Records to process Start Marker

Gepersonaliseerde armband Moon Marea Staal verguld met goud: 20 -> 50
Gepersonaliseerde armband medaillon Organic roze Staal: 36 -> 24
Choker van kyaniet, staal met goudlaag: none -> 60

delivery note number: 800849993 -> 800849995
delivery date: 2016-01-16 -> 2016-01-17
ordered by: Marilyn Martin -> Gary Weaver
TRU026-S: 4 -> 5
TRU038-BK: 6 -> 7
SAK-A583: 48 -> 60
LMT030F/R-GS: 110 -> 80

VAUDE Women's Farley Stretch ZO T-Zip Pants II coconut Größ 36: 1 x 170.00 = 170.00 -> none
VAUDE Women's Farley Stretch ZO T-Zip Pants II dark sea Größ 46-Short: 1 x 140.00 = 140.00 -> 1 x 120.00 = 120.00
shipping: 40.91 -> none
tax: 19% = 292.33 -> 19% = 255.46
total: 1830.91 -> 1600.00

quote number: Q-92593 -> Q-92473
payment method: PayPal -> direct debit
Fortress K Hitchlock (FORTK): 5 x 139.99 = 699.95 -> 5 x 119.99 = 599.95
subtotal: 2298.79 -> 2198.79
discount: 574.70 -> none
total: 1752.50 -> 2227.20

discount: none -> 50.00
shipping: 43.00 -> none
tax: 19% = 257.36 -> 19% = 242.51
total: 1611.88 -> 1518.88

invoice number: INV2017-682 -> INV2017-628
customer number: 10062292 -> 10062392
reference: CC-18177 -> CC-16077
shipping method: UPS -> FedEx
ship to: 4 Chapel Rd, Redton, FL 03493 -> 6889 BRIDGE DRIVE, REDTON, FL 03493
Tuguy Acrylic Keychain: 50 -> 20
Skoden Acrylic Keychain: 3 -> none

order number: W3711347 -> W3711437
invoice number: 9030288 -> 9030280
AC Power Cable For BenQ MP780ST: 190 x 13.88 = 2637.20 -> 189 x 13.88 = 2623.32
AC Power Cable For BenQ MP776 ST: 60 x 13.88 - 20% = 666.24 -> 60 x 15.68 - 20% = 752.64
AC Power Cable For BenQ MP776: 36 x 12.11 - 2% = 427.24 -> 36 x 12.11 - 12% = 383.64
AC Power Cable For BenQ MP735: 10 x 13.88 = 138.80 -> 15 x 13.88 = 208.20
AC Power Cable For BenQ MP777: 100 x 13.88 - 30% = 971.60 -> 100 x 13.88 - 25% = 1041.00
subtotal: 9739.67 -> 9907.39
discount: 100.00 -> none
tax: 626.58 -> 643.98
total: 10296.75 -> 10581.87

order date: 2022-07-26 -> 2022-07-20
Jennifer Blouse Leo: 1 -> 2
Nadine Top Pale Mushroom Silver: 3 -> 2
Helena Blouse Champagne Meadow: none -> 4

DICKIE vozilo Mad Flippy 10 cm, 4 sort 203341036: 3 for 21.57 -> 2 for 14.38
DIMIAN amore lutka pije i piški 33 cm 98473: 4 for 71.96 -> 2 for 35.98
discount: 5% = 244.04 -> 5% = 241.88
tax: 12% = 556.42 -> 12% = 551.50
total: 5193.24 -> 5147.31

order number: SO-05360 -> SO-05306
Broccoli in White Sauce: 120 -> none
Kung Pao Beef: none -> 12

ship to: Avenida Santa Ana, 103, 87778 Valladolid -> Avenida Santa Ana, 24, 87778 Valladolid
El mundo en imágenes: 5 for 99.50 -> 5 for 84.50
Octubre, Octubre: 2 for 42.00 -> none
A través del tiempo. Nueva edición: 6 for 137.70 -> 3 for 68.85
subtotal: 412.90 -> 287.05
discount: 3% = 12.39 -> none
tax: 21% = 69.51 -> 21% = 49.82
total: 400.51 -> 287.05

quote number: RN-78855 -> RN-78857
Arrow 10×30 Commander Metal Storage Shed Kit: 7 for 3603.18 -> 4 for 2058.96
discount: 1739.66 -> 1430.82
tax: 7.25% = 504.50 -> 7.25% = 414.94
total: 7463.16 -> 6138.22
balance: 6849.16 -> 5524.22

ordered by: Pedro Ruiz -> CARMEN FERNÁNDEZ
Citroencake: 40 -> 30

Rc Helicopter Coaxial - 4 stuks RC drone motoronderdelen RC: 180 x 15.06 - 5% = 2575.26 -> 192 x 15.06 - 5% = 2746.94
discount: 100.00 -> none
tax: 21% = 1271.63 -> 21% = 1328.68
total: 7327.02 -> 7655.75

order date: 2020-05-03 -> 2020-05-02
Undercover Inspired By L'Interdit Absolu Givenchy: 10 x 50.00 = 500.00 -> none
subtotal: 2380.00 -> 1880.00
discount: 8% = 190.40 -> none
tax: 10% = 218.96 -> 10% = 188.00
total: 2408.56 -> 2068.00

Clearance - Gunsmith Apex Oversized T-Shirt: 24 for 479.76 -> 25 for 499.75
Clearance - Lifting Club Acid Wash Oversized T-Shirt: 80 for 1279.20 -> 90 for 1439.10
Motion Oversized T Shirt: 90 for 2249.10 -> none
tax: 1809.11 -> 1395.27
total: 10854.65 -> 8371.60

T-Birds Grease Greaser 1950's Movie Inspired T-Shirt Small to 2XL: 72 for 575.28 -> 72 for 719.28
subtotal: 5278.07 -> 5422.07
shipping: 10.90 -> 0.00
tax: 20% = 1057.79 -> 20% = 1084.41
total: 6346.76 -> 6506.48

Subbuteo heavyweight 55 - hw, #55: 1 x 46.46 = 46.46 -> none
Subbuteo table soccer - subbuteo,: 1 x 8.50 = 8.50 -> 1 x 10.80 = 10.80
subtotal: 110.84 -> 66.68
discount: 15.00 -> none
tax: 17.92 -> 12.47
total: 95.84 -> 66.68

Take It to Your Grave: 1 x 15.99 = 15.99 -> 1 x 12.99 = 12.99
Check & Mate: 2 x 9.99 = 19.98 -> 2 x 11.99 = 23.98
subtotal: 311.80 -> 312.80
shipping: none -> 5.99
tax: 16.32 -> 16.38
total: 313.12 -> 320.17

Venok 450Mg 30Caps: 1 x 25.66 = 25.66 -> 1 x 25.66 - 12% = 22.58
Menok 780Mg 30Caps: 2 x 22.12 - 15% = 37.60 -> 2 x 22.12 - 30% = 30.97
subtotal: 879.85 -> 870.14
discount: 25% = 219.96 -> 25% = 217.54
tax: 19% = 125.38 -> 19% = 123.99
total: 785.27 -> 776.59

Records to process End Marker

The lines to return are those holding the string "delivery" anywhere in the listing above.

delivery note number: 800849993 -> 800849995
delivery date: 2016-01-16 -> 2016-01-17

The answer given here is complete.